When we returned the car, we were given a $100 gift certificate (good for one year) and went on my way. I wanted to ask for a free future rental along with a full repayment of my graduate school loans, but the customer service rep was so nice and empathetic I took the gift certificate.
One year and three days later I needed to rent a car again, but I was told that the gift certificate’s expiration was final and “absolutely nothing could be done.” We can successfully perform a heart transplant on someone but issuing a new gift certificate for a rental car, that’s beyond our human capability. For several weeks after I dealt with reps that told me there was nothing they or anyone could do for me. They saw “one year” and their brain thought, “game over.”
Here was a customer service department deeply rooted in what Carol Dweck calls a “fixed mindset.”
If you haven’t read Mindset yet by Carol Dweck I highly recommend it. I have been rather obsessed with the concept of fixed vs growth mentalities she outlines. A fixed mindset being one that, in plain terms, believes change is not possible, whatever the scenario. A growth mindset would be one that believes the possibility of change does exist, whatever the scenario.
If you struggle with your piano lessons at first and have a fixed mindset you’ll think you’re never going to get better, it’s not going to get any easier, and it’s a waste of time. Someone with a growth mindset will approach the task thinking that while it’s difficult now the fruits of their labor will ripen later.
Many of us can feel the hot breath of a fixed mindset when we are on the phone with a customer service representative for a large corporation. If you want something from Comcast or Verizon that involves anything resembling a discount before your plan is up chances are you’re not going to get it, but then tell them you want to cancel your plan and suddenly you are transferred to the customer retention department who are leading the way in growth mindset, albeit much to our annoyance.
It’s understandable why large corporate customer service departments would have rules to follow. Without them, there is no consistency. However, perhaps one of the rules should be:
“Remember that customers are calling because they need help.”
The mantra “the customer needs help” should pulse throughout customer service departments. When people need help they are in a position of vulnerability. Vulnerable people have their guard up, primed to fight, expecting their needs will not be met. It takes very little to turn a situation from bad to ugly or conversely surprise someone with just a modicum of empathy.
A fixed mindset in customer service creates a vacuum. It suffocates the interaction between customer and company. A growth mindset breathes oxygen into the conversation, allowing for empathy.

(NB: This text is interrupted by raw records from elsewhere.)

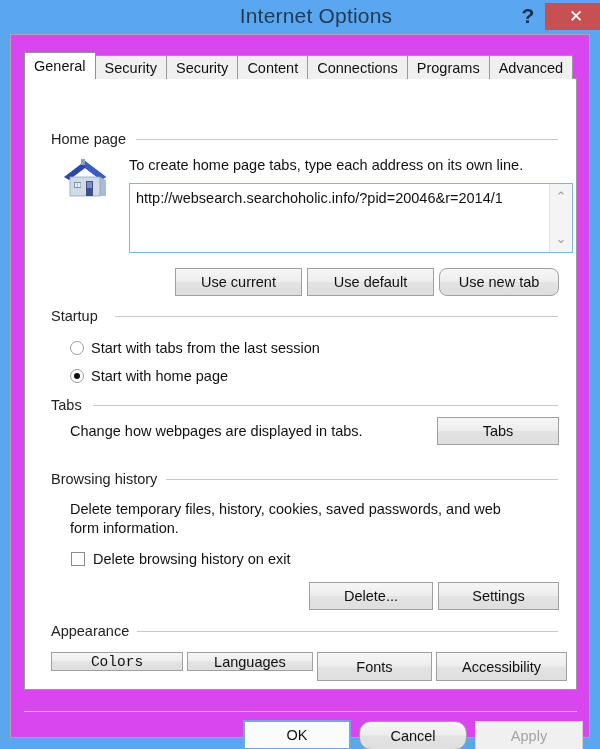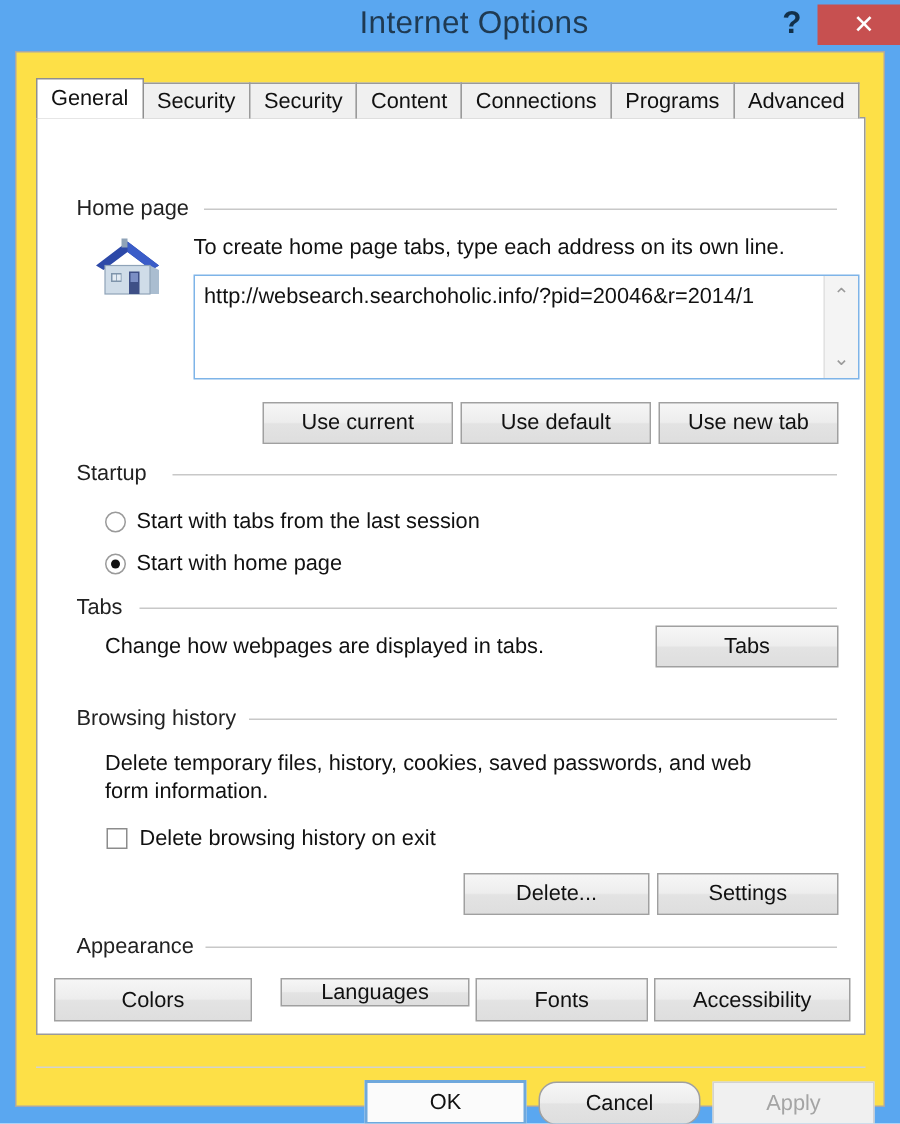"General" .client { background: #fde047 -> #d946ef }
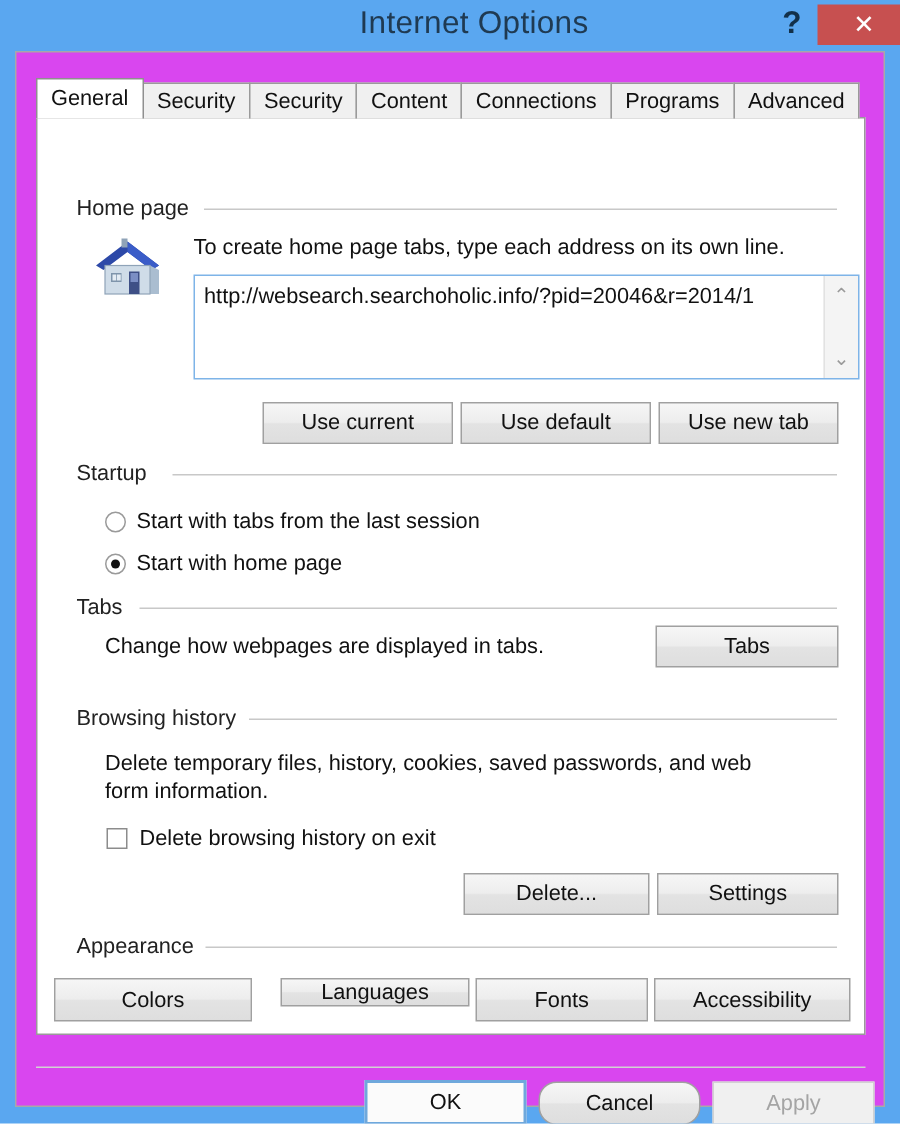"Use new tab" div.btn { border-radius: none -> 8px }
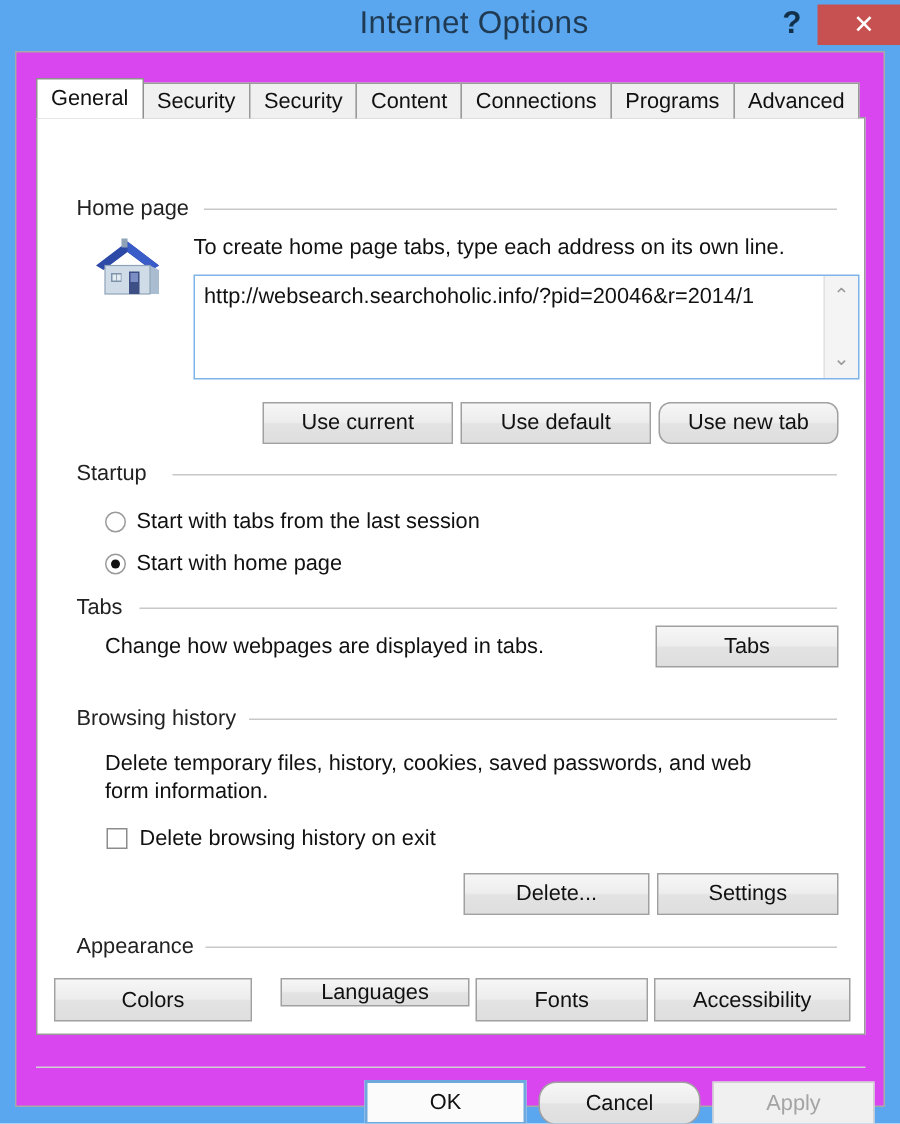"Colors" div.btn { font-family: none -> Liberation Mono, monospace; height: 29px -> 19px; left: 25px -> 40px }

There is a story I love in Tony Hsieh’s book Delivering Happiness where he and some Sketchers reps are hanging out in a hotel room and they want to order a pizza but don’t know who to call. Hsieh has them anonymously call Zappos to prove how amazing his customer service department is. The Zappos rep they speak with does in fact find them a pizza place in their area that will deliver to them. That type of culture starts with the premise that someone is calling you because they need help. Zappos is not in the business of finding pizza delivery, but they are in the business of customer service.
After reading Mindset I am convinced the fixed vs growth mindset debate is at the core of all failures and successes, whether in business or our personal lives. With a tight fixed mindset every time you get into a fight with your romantic partner you will call it quits. You will then get into that same fight in every subsequent relationship. The fixed mindset will prevent you from ever evolving from that fight. The fixed mindset puts a stranglehold on your personal evolution.
A growth mindset will lay the grounds for emotional maturity. Even if you don’t agree with the other person’s point of view you can rise above it and think, “I don’t agree with their argument but what is it they want? Maybe we can get to where we both want to be without insisting the other agrees with us.”
When it comes to customer service, a rep can think, “I have to adhere to my company’s policy but maybe there’s something I can do to help.” It comes down to the individual. How do you want to lead your life? How stuck or unstuck do you want to feel?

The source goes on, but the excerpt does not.